1. Why Oversegment on Purpose Basic

The term superpixel names a small, connected, roughly homogeneous group of pixels intended as an intermediate representation: bigger than a pixel, far smaller than an object. The contract a good superpixel method signs has three clauses (the illustration below captures the tidy, edge-respecting neighborhoods this contract aims for):

A cartoon scene carved into dozens of small compact rounded neighborhood-tiles like a quilt of districts, each a single color, all politely stopping at a curved object boundary instead of crossing it, with one small tile character giving a thumbs up, illustrating superpixels as compact edge-respecting atoms that never straddle a true object boundary. — Stop chasing objects and carve the image into a few hundred tidy neighborhoods that never straddle an edge; assembling the cat from them is an exercise left to the next stage.

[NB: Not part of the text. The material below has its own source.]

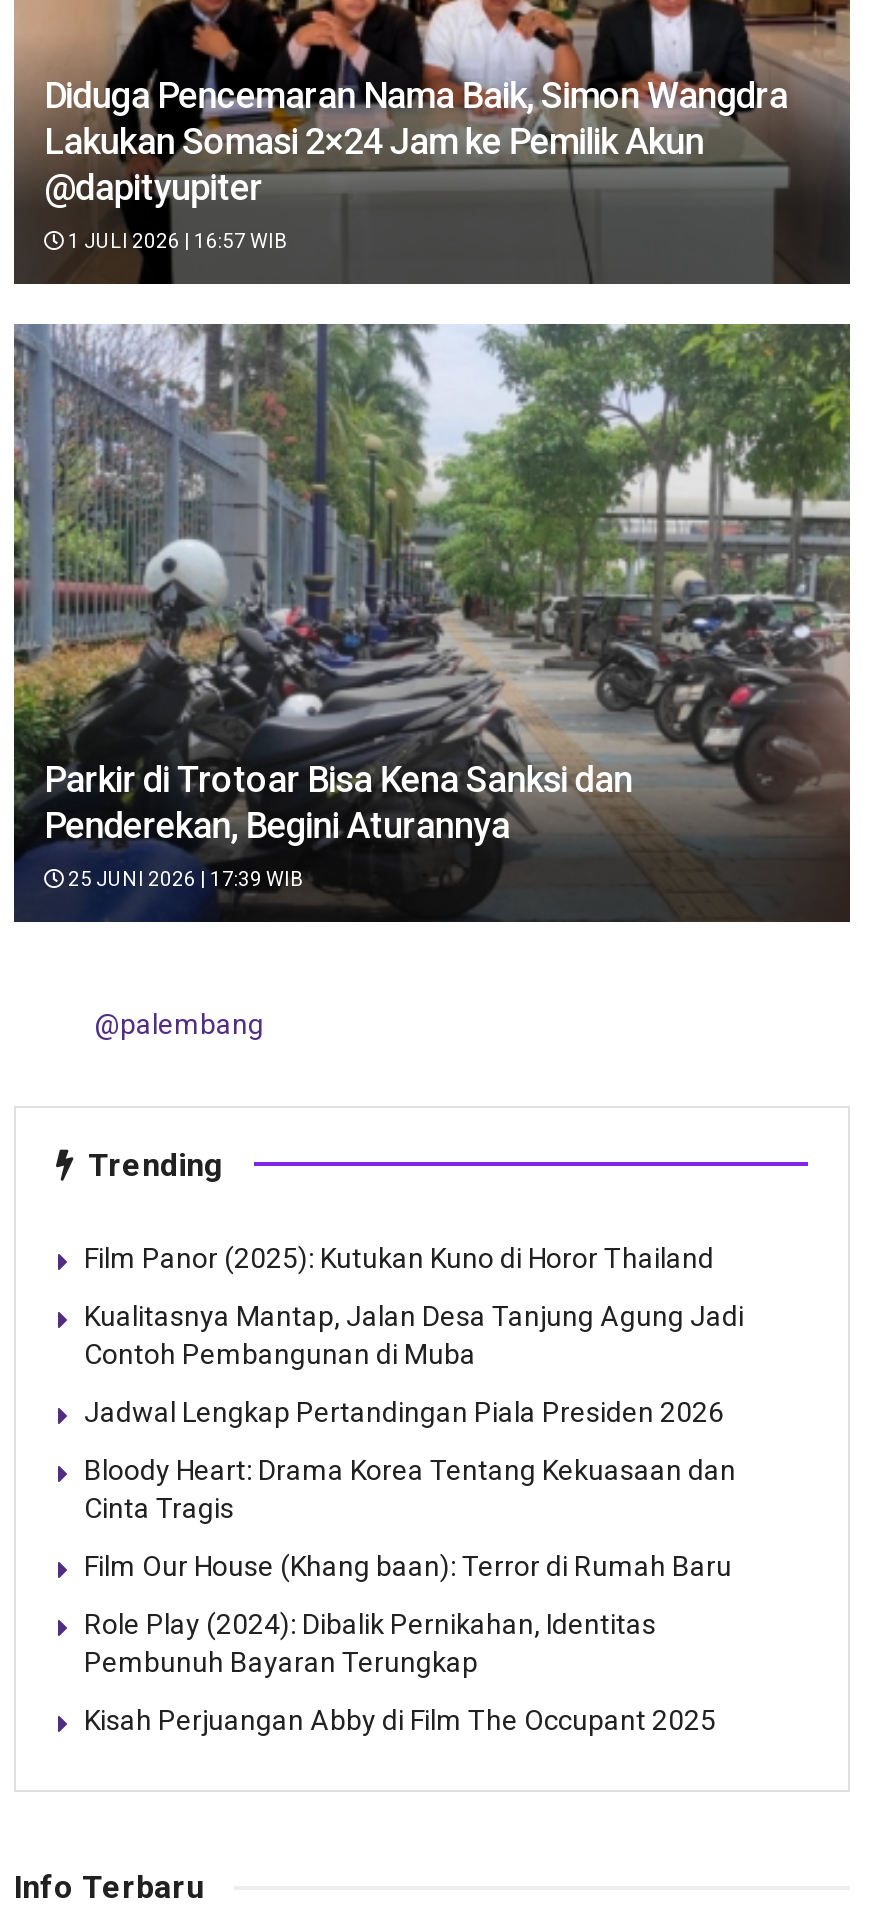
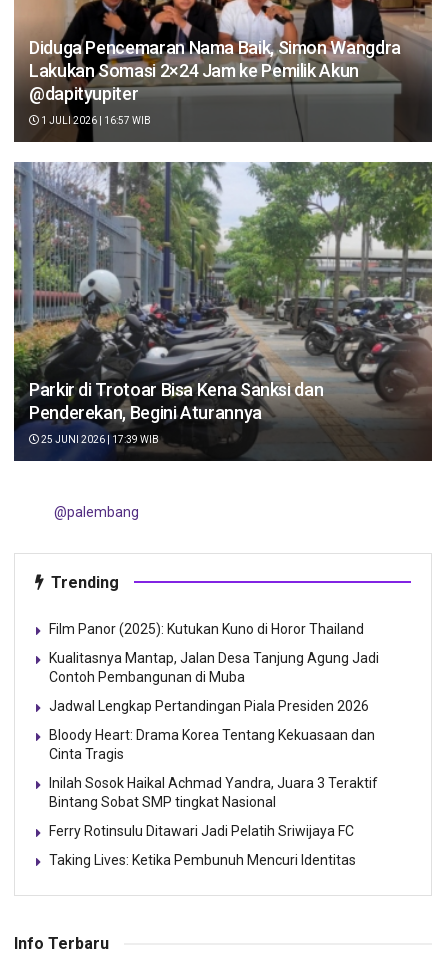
[84,1549,732,1581] Film Our House (Khang baan): Terror di Rumah Baru -> [49,775,378,810] Inilah Sosok Haikal Achmad Yandra, Juara 3 Teraktif | Bintang Sobat SMP tingkat Nasional
[84,1607,656,1677] Role Play (2024): Dibalik Pernikahan, Identitas | Pembunuh Bayaran Terungkap -> [49,823,354,839] Ferry Rotinsulu Ditawari Jadi Pelatih Sriwijaya FC
[84,1703,716,1735] Kisah Perjuangan Abby di Film The Occupant 2025 -> [49,852,356,868] Taking Lives: Ketika Pembunuh Mencuri Identitas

Boundary adherence. Superpixel borders should coincide with true image edges wherever true edges exist. An object boundary missed at this stage is unrecoverable: no later merging step can split a superpixel that leaked across it.
Compactness and regularity. Superpixels should be approximately equal-sized blobs on an approximately regular lattice, so that downstream code can treat them like a coarse, content-aware pixel grid with predictable neighborhood structure.
Speed. A preprocessing stage that is slower than the processing it accelerates is a net loss. The methods that survived in practice run in linear or near-linear time.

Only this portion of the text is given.